A legislação prevê duas hipóteses principais para o cancelamento: a cessação do exercício da atividade para a qual o nome foi adotado e a ultimação da liquidação da sociedade que o inscreveu. A primeira situação abrange os casos em que a empresa, embora formalmente existente, não mais opera no mercado, enquanto a segunda se refere ao encerramento definitivo das atividades de uma sociedade, após a fase de liquidação. A possibilidade de requerimento por qualquer interessado confere ampla legitimidade para provocar o cancelamento, o que é crucial para a dinâmica do registro mercantil e a proteção de terceiros.

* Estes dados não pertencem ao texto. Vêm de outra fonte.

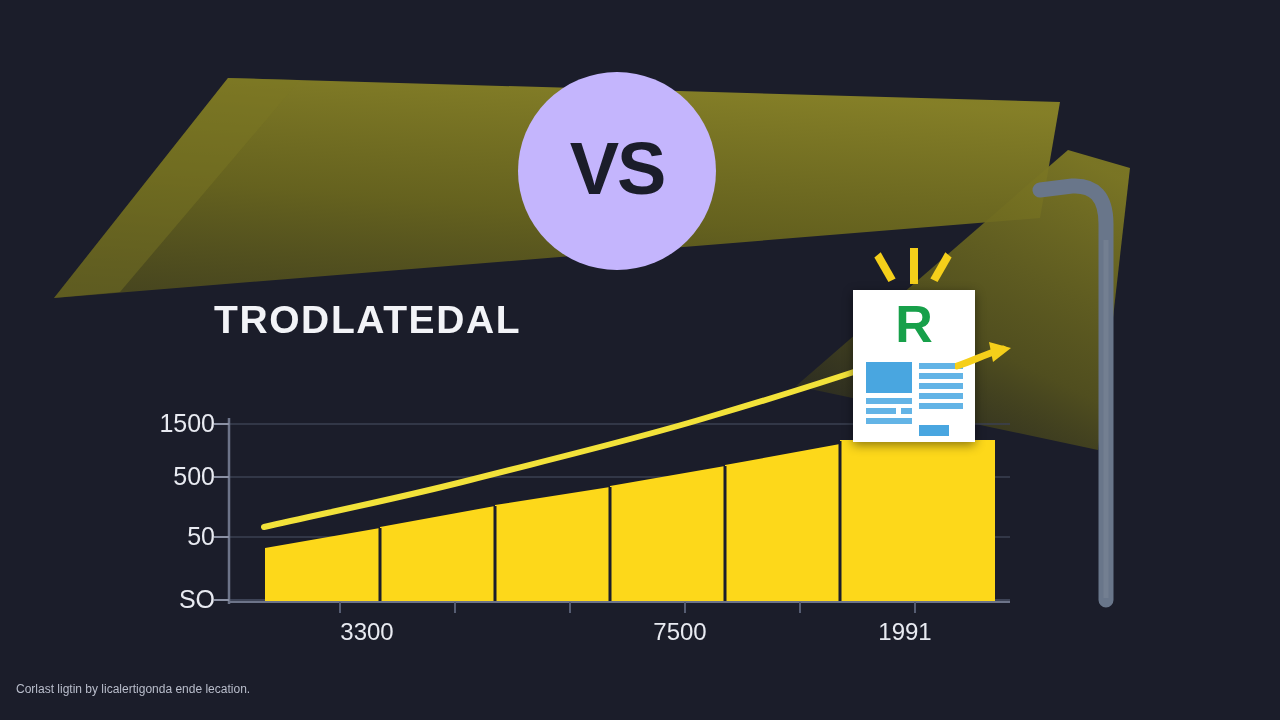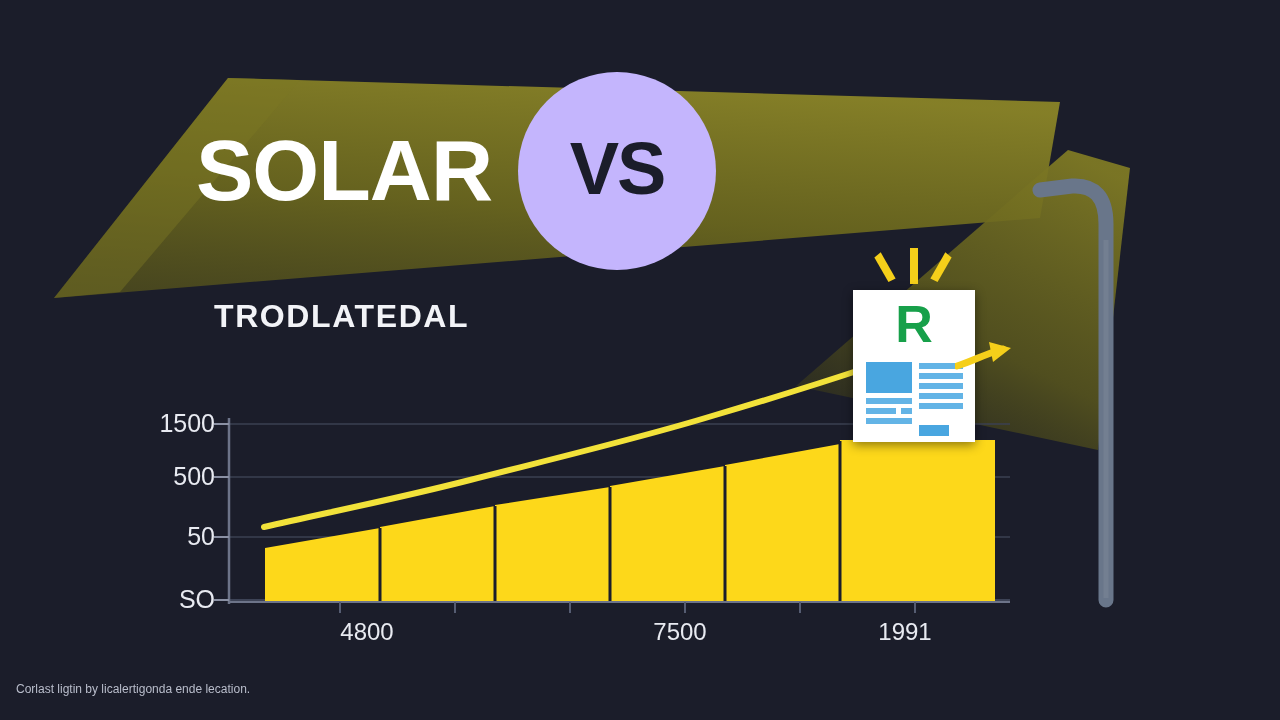--- a/index.html
+++ b/index.html
@@ -268,7 +268,6 @@
   </svg>
 
   <div id="title-row">
-    <div class="title-word" id="title-left">SOLAR</div>
   </div>
   <div id="vs-badge">
     <span id="vs-text">VS</span>

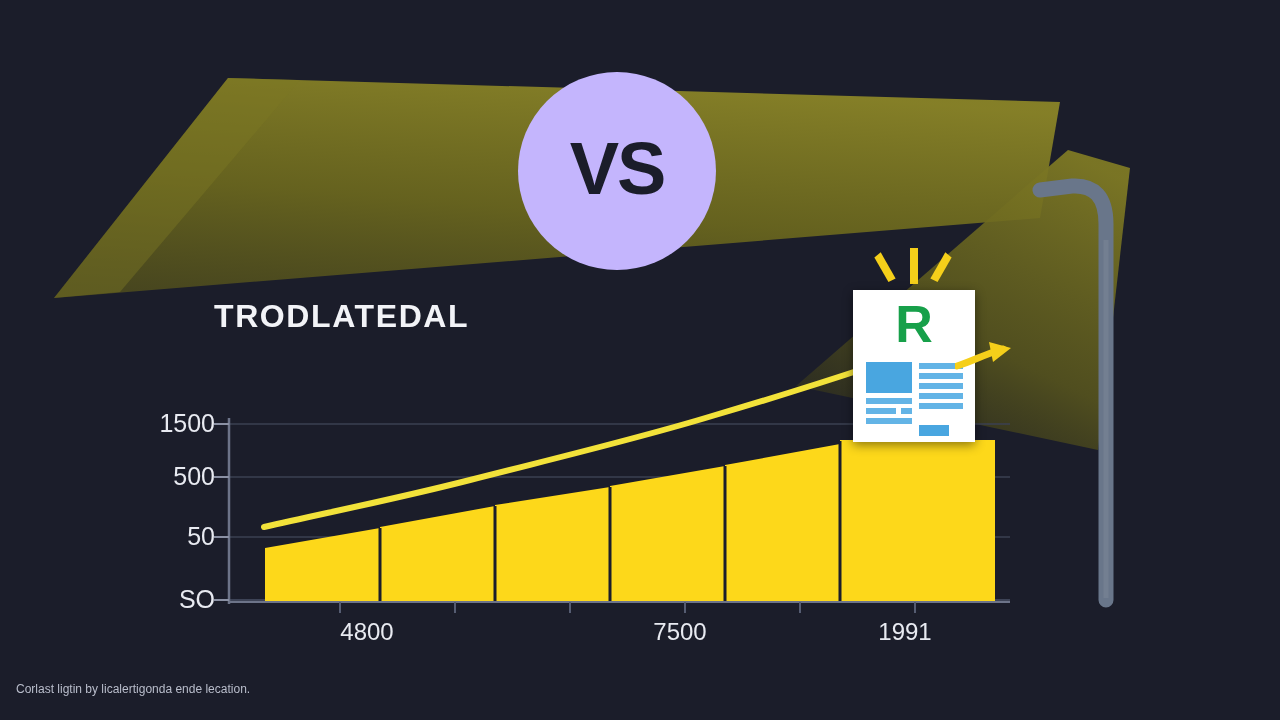--- a/index.html
+++ b/index.html
@@ -70,7 +70,7 @@
   #subtitle {
     position: absolute;
     left: 214px; top: 298px;
-    font-size: 32px;
+    font-size: 39px;
     font-weight: 700;
     letter-spacing: 1.6px;
     color: #f2f3f7;

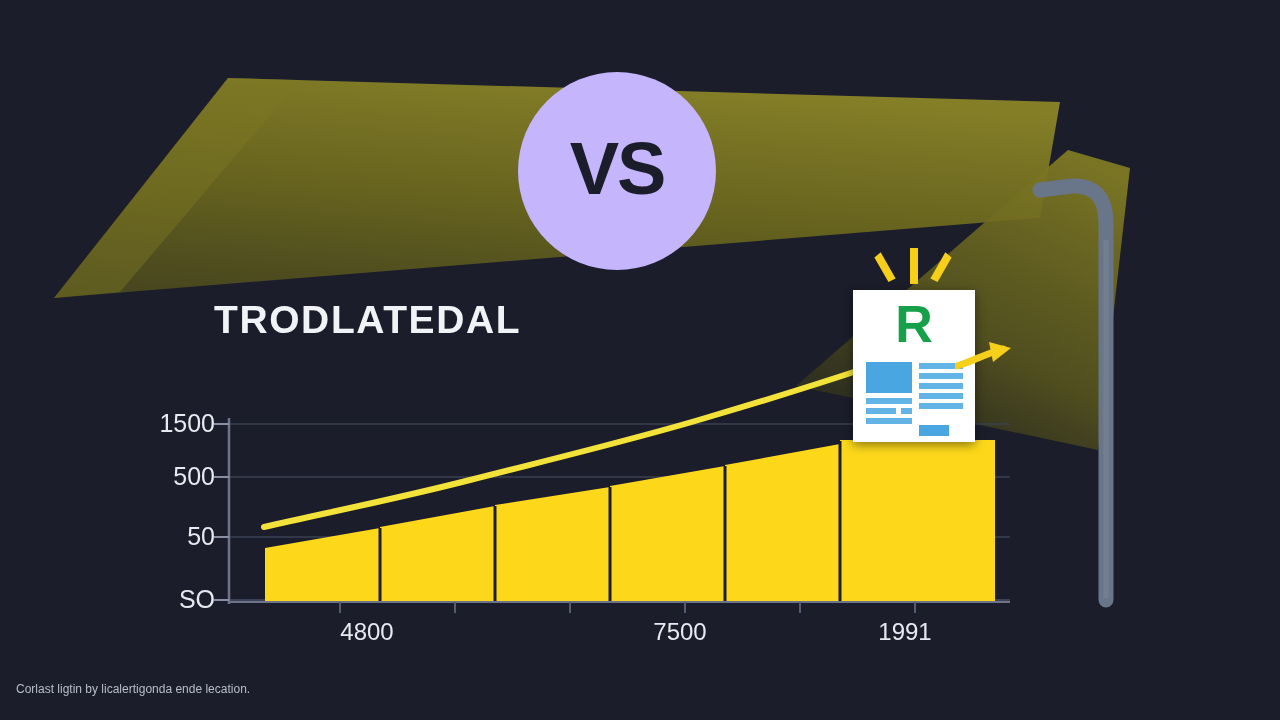--- a/index.html
+++ b/index.html
@@ -232,7 +232,7 @@
   </div>
 
   <div id="x-labels">
-    <div class="x-tick" style="left:367px">4800</div>
+    <div class="x-tick" style="left:367px">3300</div>
     <div class="x-tick" style="left:680px">7500</div>
     <div class="x-tick" style="left:905px">1991</div>
   </div>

A doutrina e a jurisprudência têm debatido a extensão do conceito de ‘cessação do exercício da atividade’, especialmente em contextos de inatividade temporária ou reestruturação empresarial. A interpretação deve ser teleológica, buscando evitar o uso abusivo do nome empresarial e a obstrução de novos registros. Conforme análises realizadas pelo sistema de inteligência artificial jurídica Redizz, que mapeia a legislação brasileira, a efetiva comprovação da inatividade é um ponto central nas discussões judiciais sobre o tema, exigindo prova robusta da ausência de operações comerciais.
Para a advocacia, a compreensão aprofundada do Art. 1.168 é essencial, seja na assessoria para o encerramento de empresas, na defesa de clientes que buscam o cancelamento de nomes empresariais inativos, ou na proteção contra o uso indevido de denominações. A correta aplicação deste dispositivo assegura a higiene registral e previne litígios decorrentes da coexistência de nomes empresariais que não representam mais entidades ativas, impactando diretamente a segurança jurídica das transações comerciais.